Il gioco inizia così: avete perso.
La vostra Regina è morta, la missione è fallita, e ciò che ne rimane è solo un simulacro magico, ricostruito dalla Strega della Gravità.
Nostra Maestà Infranta, gioco di ruolo masterless creato da Jason Brown ed edito in Italia da Nessundove, parte da un fallimento e costruisce attorno a esso un’esperienza intensa e profondamente soddisfacente. È un gioco che parla di perdita, di memoria, di vendetta, e lo fa con le tinte cupe e malinconiche di un dark fantasy lirico e frammentato.
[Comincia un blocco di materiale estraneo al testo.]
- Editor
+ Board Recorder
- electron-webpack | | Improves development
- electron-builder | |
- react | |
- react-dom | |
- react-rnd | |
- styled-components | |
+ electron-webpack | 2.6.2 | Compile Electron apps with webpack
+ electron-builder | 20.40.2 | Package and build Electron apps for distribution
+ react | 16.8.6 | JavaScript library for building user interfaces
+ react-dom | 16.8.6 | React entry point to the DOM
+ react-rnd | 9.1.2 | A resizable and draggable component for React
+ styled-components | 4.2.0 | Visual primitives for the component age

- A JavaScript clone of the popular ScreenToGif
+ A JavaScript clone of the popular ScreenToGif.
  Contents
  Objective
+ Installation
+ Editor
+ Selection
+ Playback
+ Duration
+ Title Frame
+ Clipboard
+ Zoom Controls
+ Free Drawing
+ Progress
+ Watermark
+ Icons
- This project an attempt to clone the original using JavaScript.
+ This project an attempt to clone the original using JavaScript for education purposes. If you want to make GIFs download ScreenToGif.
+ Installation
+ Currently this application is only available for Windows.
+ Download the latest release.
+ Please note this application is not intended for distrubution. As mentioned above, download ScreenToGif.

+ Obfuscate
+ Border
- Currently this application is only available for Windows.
I giocatori si ritrovano attorno a un tavolo, senza un master che li guidi, per ricostruire i pezzi di una storia spezzata.
Sceglieranno la loro Regina — forse una sovrana giusta e amorevole, forse una tiranna crudele —, il suo simulacro (una statua di pietra? una boccetta di vetro con la sua effigie? uno specchio?) e il suo assassino, con tanto di motivazioni, più o meno condivisibili.
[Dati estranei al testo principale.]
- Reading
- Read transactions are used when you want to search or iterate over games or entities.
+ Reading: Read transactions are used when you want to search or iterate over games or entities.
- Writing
Nostra Maestà Infranta: un GDR unico nel suo genere
Ma la vera particolarità del gioco risiede nei personaggi; i giocatori potranno scegliere tra coloro che hanno amato la Regina, raggruppati per archetipi: una sorella, un figlio, un genitore, un amante. Questi personaggi archetipici intraprendono un viaggio insieme al simulacro, che lentamente si deteriora, si incrina, perde forma, fino a diventare irriconoscibile rispetto alla persona che era.
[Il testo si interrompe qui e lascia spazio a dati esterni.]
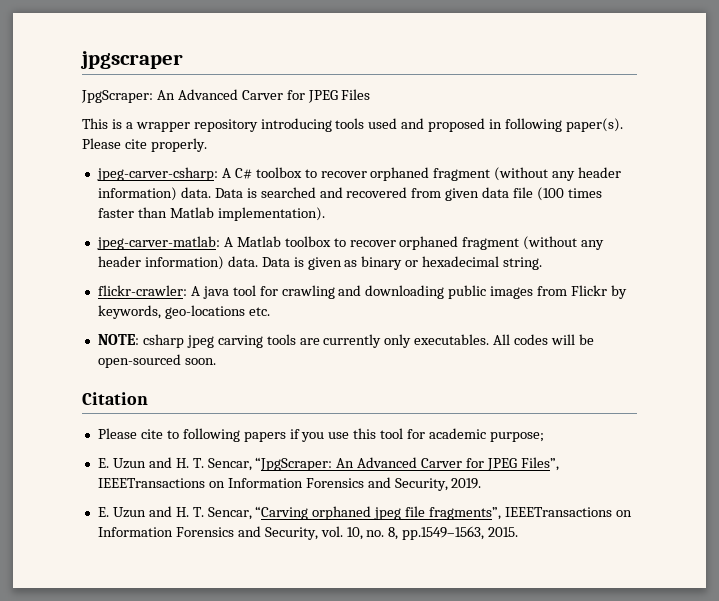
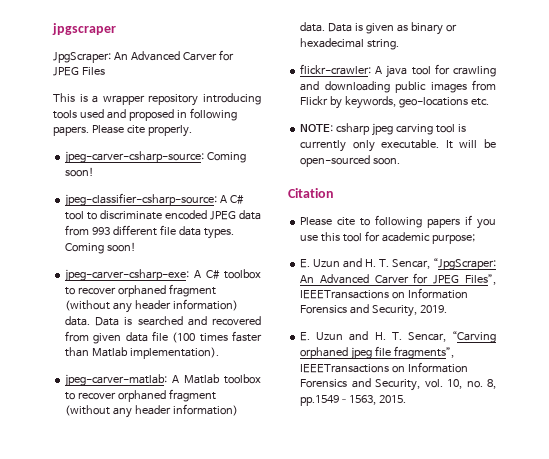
- This is a wrapper repository introducing tools used and proposed in following paper(s).
+ This is a wrapper repository introducing tools used and proposed in following papers.
- jpeg-carver-csharp: A C# toolbox to recover orphaned fragment (without any header information) data.
+ jpeg-carver-csharp-source: Coming soon!
+ jpeg-classifier-csharp-source: A C# tool to discriminate encoded JPEG data from 993 different file data types. Coming soon!
+ jpeg-carver-csharp-exe: A C# toolbox to recover orphaned fragment (without any header information) data.
- NOTE: csharp jpeg carving tools are currently only executables. All codes will be open-sourced soon.
+ NOTE: csharp jpeg carving tool is currently only executable. It will be open-sourced soon.

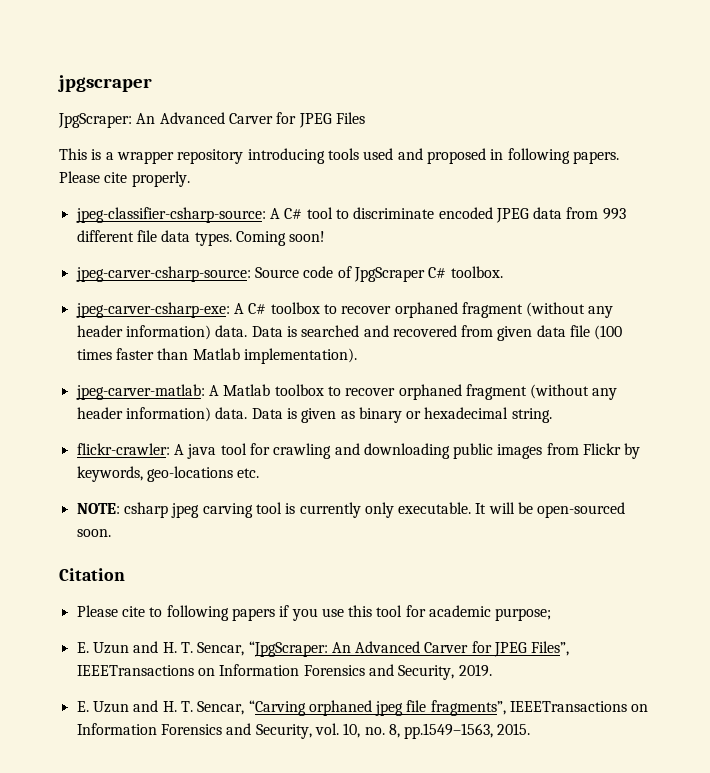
- jpeg-carver-csharp-source: Coming soon!
+ jpeg-carver-csharp-source: Source code of JpgScraper C# toolbox.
Durante il cammino, i giocatori visiteranno diversi luoghi; a turno, ognuno di loro diventerà Capo Attore, guidando la scena e tessendo i frammenti della storia.
La meta ultima del viaggio è l’Albero sotto la Montagna. Solo dopo aver attraversato tutte le scene e raccolto gli indizi, i personaggi potranno raggiungerlo: lì troveranno l’assassino, potranno affrontarlo, ottenere la loro risoluzione. Ma la Regina, a quel punto, smetterà di esistere.
Le tinte di Nostra Maestà Infranta sono grigie e contrastanti, proprio come la color story del manuale.
La costruzione collettiva lo rende accessibile anche a chi non ha esperienza con i giochi di ruolo più tradizionali, ma i suoi temi lo rendono inadatto a un gruppo troppo leggero o poco incline all’improvvisazione. Chi fatica a esporsi o a improvvisare potrebbe sentirsi escluso da una dinamica così centrata sul dialogo, e qualcuno potrebbe reagire sdrammatizzando, mandando tutto un po’ “in vacca” — ma credo che non sia questo il punto.
Dare spazio alla perdita
Camminare nel mondo di Sacràvia, accanto alla mia Regina che perdeva pezzi lungo la strada, mi ha ricordato mia nonna: la malattia che l’ha consumata, che le ha confuso i volti, svuotato le parole, tolto le passioni e la presenza.
Penso che la forza di Nostra Maestà Infranta stia proprio qui: nel dare spazio a chi ha conosciuto la perdita, offrendo un modo per toccarla, per comprenderla, per trovarne, anche solo per un momento, una forma di pace, in un contesto sicuro.
Non tutti i giochi sono per tutti i momenti o per tutti i gruppi. Ma alcuni, come questo, diventano strumenti preziosi: piccole cassette degli attrezzi dell’anima, da aprire quando sentiamo il bisogno di rimettere ordine in ciò che abbiamo dentro.
Perché il finale, sì, è già scritto.